Systems of Power and Inequality
In early March of 2012, a 28-minute video on the plight of African children received more than 21 million YouTube views. The video vividly depicts how the guerilla warlord Joseph Kony, leader of the Lords Resistance Army (LRA), reportedly abducted over 60,000 children who were subsequently forced to become child soldiers or sex slaves over the course of the civil war. Captured children who did not cooperate as said to have been mutilated and murdered. Production and dissemination of the video was a result of the efforts of an American charity called Invisible Children. In interviews with the press following the viral reception of the video, Invisible Children campaigner Jason Russell stressed the importance of the video as an example of how social media allows people all over the world to actually see other people -- see, as in the struggles, challenges, plights, and victories of a people with an immediacy that has never before been possible.

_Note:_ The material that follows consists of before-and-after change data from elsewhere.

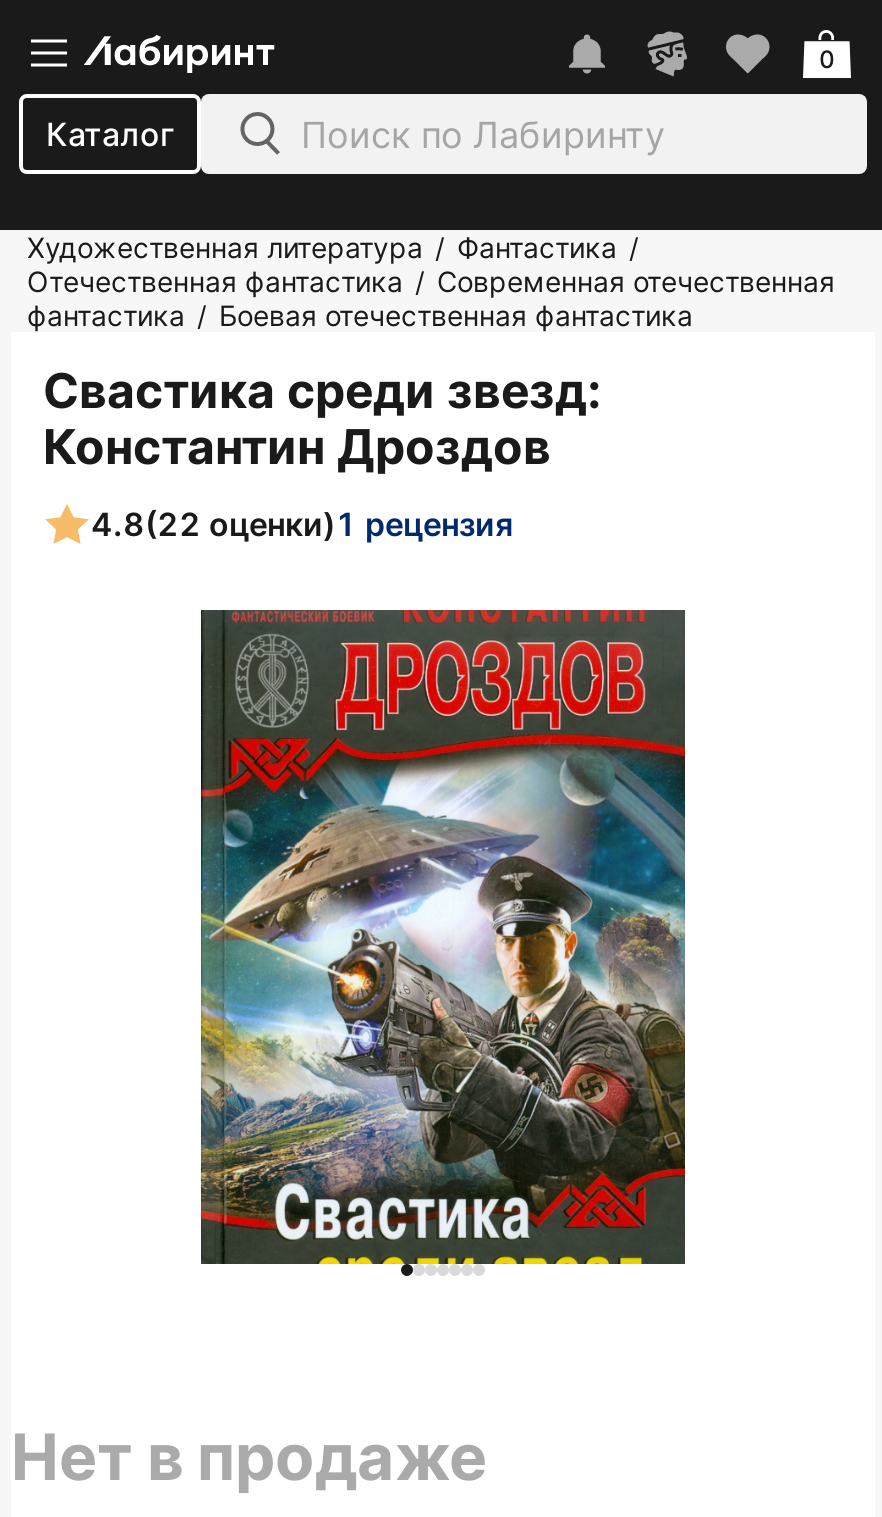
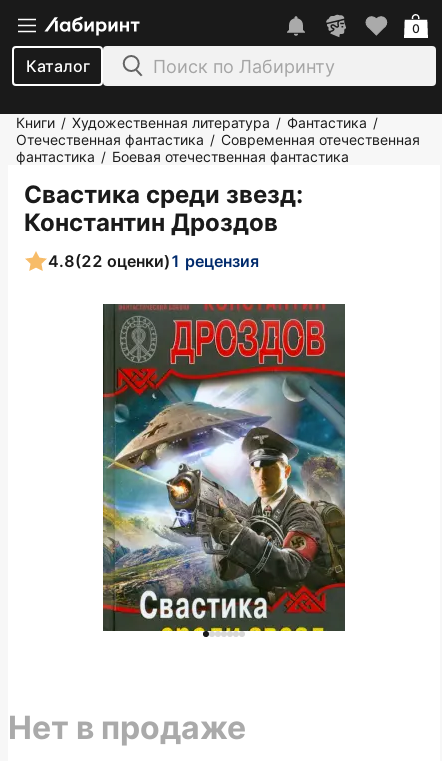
- Художественная литература / Фантастика /
+ Книги / Художественная литература / Фантастика /
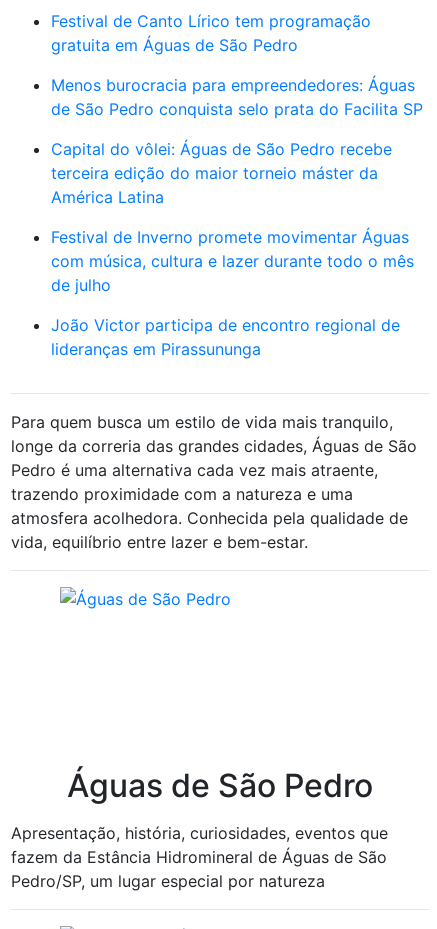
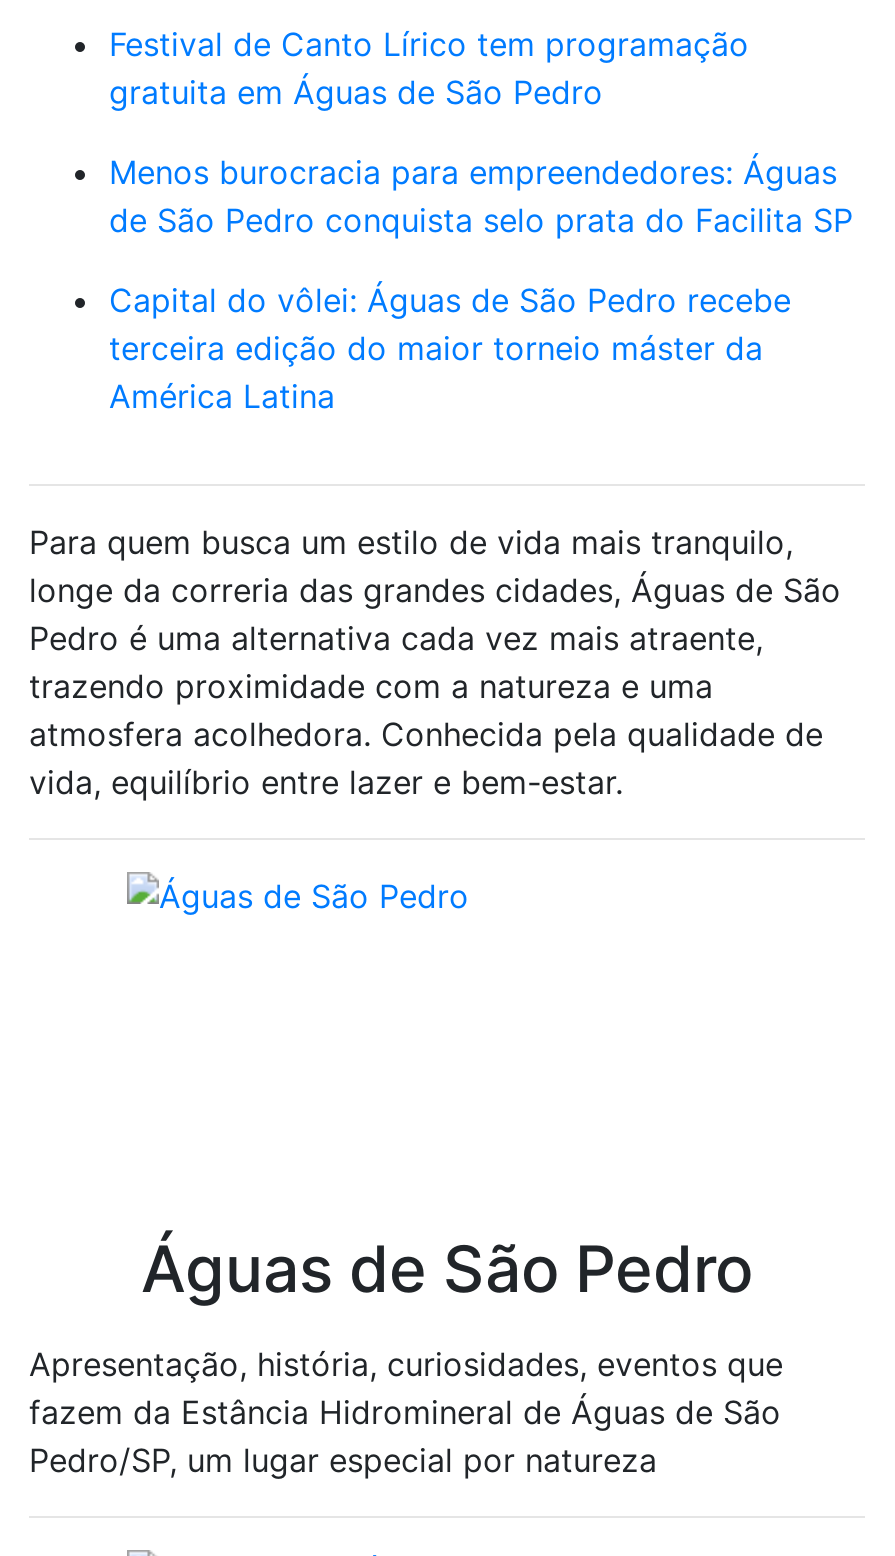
- Festival de Inverno promete movimentar Águas
- com música, cultura e lazer durante todo o mês
- de julho
- João Victor participa de encontro regional de
- lideranças em Pirassununga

Digital natives and emergent social change agents united over the Kony 2012 campaign in a manner that put a new spin on the concept of critical consciousness. While Paulo Freire and other critical theorists tend to focus primarily on the evolution of awareness of oppressed people, the new digital media appears to support revolution on both sides of the equation. In the discussion that follows, I examine how critical theory is being applied in the new digital media to address structural and cultural violence. I contend that the overlapping systems of power and equality, which are justified on the basis of class, wealth, gender, race, religion, and sexual orientation, have reached highs of exposure and vulnerability through the enhanced populist communication that is enabled by the new digital media. The Kony 2012 campaign, the Occupy Movement and the studies of American education by Jonathan Kozal will act as the touchstones of my argument. I begin the discussion with a brief exploration of the terms critical consciousness, critical pedagogy, structural violence, and cultural violence.
Social change through critical consciousness. Critical consciousness gives people the capacity to perceive their cultures differently than do those who have not been afforded new perspectives. An education that provides lenses by which one can critically evaluate one's own culture is not new. The ancient Greeks first identified the essence of critical consciousness when the philosophers taught their disciples to cultivate an "impulse and willingness to stand back from humanity and nature... [and] to make them objects of thought and criticism, and to search for their meaning and significance" (Thorton, 2006).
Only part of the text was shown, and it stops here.